Ce sont les cordes pincées qui sont à l’honneur : 2 ou 3 guitares acoustiques en stéréo et une cithare ou apparenté. Ce qui frappe l’oreille est cette délicieuse montée-descente en sixtes sur les deux dernières mesures de la grille.

La simplicité de la voix, posée au centre de ces cordes, donne au morceau l’esthétisme simple et apuré dont a besoin cette chanson, assez courte (trois couplets, un refrain, pas de pont, d’interlude), écrite par l’auteur-compositeur-interprète américain Jim Croce, né en 1943.

Le temps qui passe

Ce généreux moustachu souriant apprend de son épouse Ingrid qu’ils attendent un enfant. Jim est bouleversé et tout heureux de cette nouvelle. Et prend tout à coup conscience du temps qui passe, du haut de ses 27 ans.

De façon poétique, les paroles nous parlent de ces instants qui passent tous trop vite, et des priorités que l’on souhait mettre pour ceux qui nous aiment.

Malgré l’ambigüité du you (pour savoir s’il désigne son épouse ou son enfant à naitre), c’est cette deuxième personne qui oriente les pensées du parolier.

Si je pouvais stocker du temps dans une bouteille !
La première chose que je ferais serait de
Mettre chaque jour de côté, jusqu’à ce que passe l’éternité,
Pour le passer avec toi.

Traduction libre

Après ce premier couplet, un autre dit à peu près la même chose : chaque jour est un trésor, qu’on aimerait si possible passer avec les gens que l’on aime.

Le refrain (en majeur !) nous ramène à la réalité : même si on pouvait le stocker dans une bouteille, le temps resterait toujours limité ; on ne peut pas tout faire ! S’ensuit le troisième couplet, moins rêveur celui-là, mais d’une grande émotion. Je vous laisse le découvrir.

La vie est trop courte

Malheureusement, Jim Croce donnera une tragique illustration de cette réalité en perdant la vie, à l’âge de 30 ans, dans un accident d’avion le 20 septembre 1973.

Son fils, Adrian James, est privé de père à l’âge de deux ans. Il gardera de lui ce talent pour la musique en devant chanteur à son tour, sans être épargné lui non plus par les épreuves de la vie.

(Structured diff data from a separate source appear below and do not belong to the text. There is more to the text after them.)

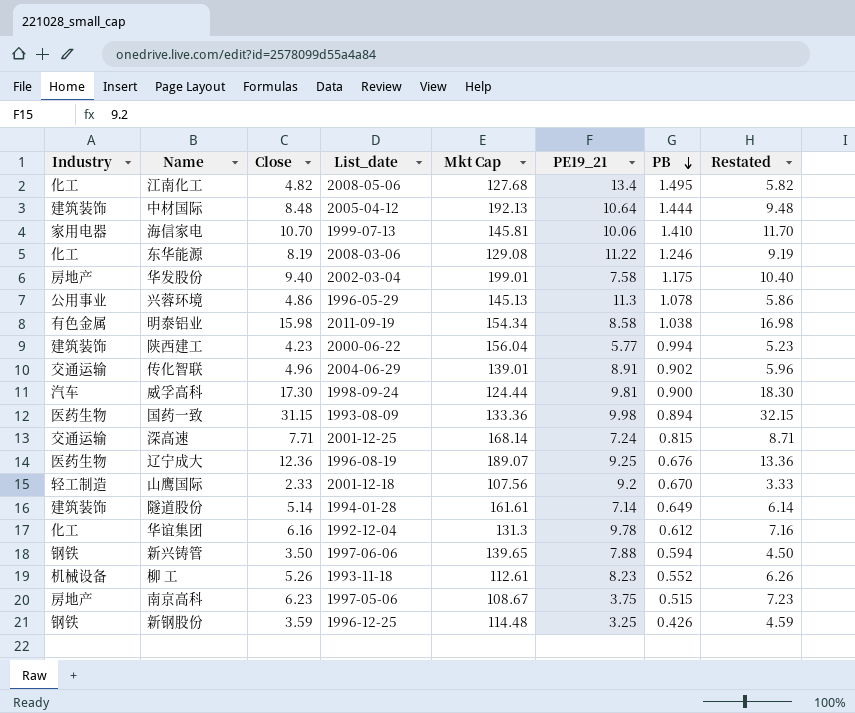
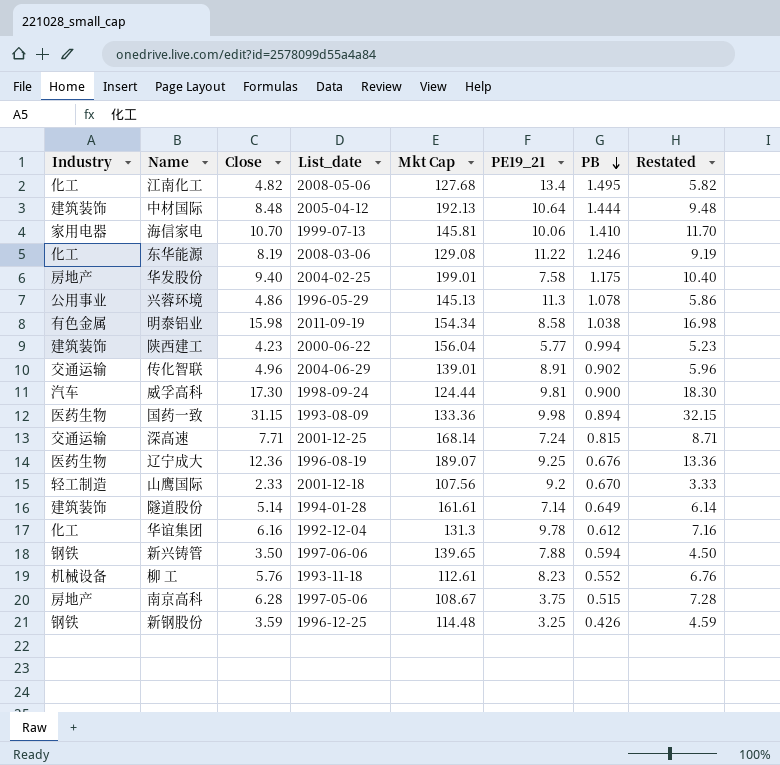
华发股份 | List_date: 2002-03-04 -> 2004-02-25
柳 工 | Close: 5.26 -> 5.76
柳 工 | Restated: 6.26 -> 6.76
南京高科 | Close: 6.23 -> 6.28
南京高科 | Restated: 7.23 -> 7.28

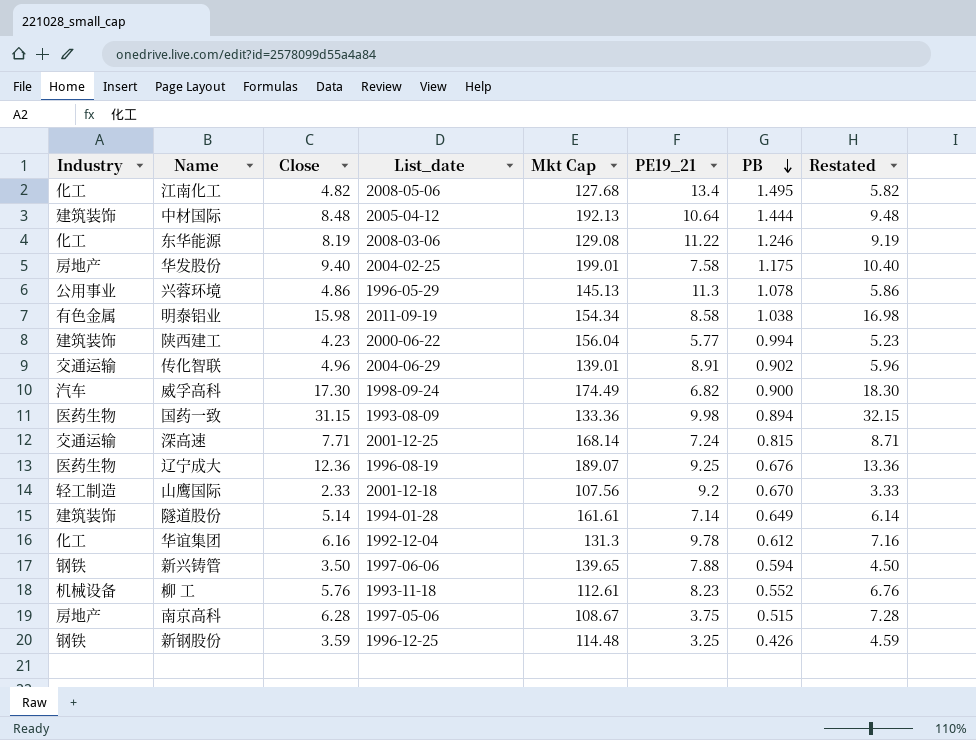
row 海信家电: 家用电器 | 10.70 | 1999-07-13 | 145.81 | 10.06 | 1.410 | 11.70 -> none
威孚高科 | Mkt Cap: 124.44 -> 174.49
威孚高科 | PE19_21: 9.81 -> 6.82

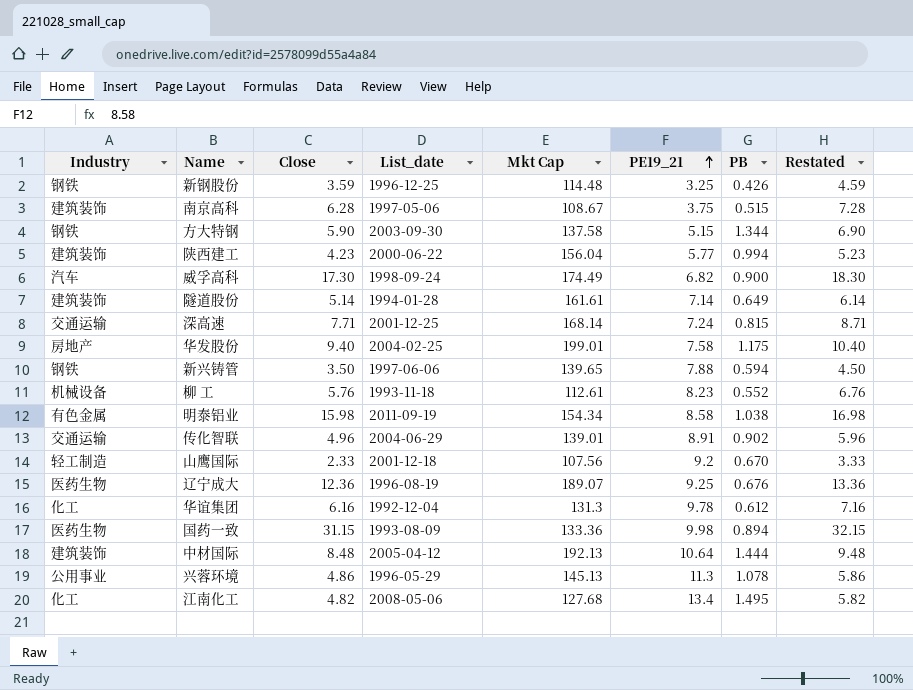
row order: PB descending -> PE19_21 ascending
row 东华能源: 化工 | 8.19 | 2008-03-06 | 129.08 | 11.22 | 1.246 | 9.19 -> none
南京高科 | Industry: 房地产 -> 建筑装饰
row 方大特钢: none -> 钢铁 | 5.90 | 2003-09-30 | 137.58 | 5.15 | 1.344 | 6.90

Il est un autre poème dans la Bible, le n° 90, qui conseille à tous ses lecteurs de bien compter ses jours.

Les jours de nos années s’élèvent à 70 ans,
Et, pour les plus robustes, à 80 ans;
Et l’orgueil qu’ils en tirent n’est que peine et misère,
Car il passe vite, et nous nous envolons.

Enseigne-nous à bien compter nos jours,
Afin que nous appliquions notre coeur à la sagesse.

Psaume 90.10-12

L’épouse de Jim recevra quelques jours plus tard une lettre de son défunt mari, qui disait : « Ce sont les 60 premières années qui comptent ; j’en ai encore 30 à vivre. »

Que ce soit 30 ans, 60 ans ou 80 ans, ré-apprenons tous la valeur de chaque jour que Dieu nous donne pour la mettre au profit du meilleur !

Les reprises

Un dernier mot sur les reprises de cette chanson : elles sont légion ! Parmi elles, la plupart essaient de reproduire la même émotion que dans l’originale, sans réelle valeur ajoutée.

Passons à côté de la version des Markleys, qui ont massacré le 3/4 en en faisant une vague version binaire.

Signalons la version de Forestella, quatuor vocal coréen, qui ajoute quelque chose de très agréable avec les harmonies vocales ; l’ensemble s’emballe à la fin, contrairement à l’original.

Et enfin, Yungblud, qui a repris cette chanson en l’entourant de tout un arsenal de sirènes et de riff de guitares.

Il joue très bien avec les différentes parties du morceau (reprenant notamment le refrain en majeur au piano, ajoutant une partie intermédiaire rock, en convertissant temporairement le 3/4 en 2/2). La finale en solo à la Brian May est une réussite.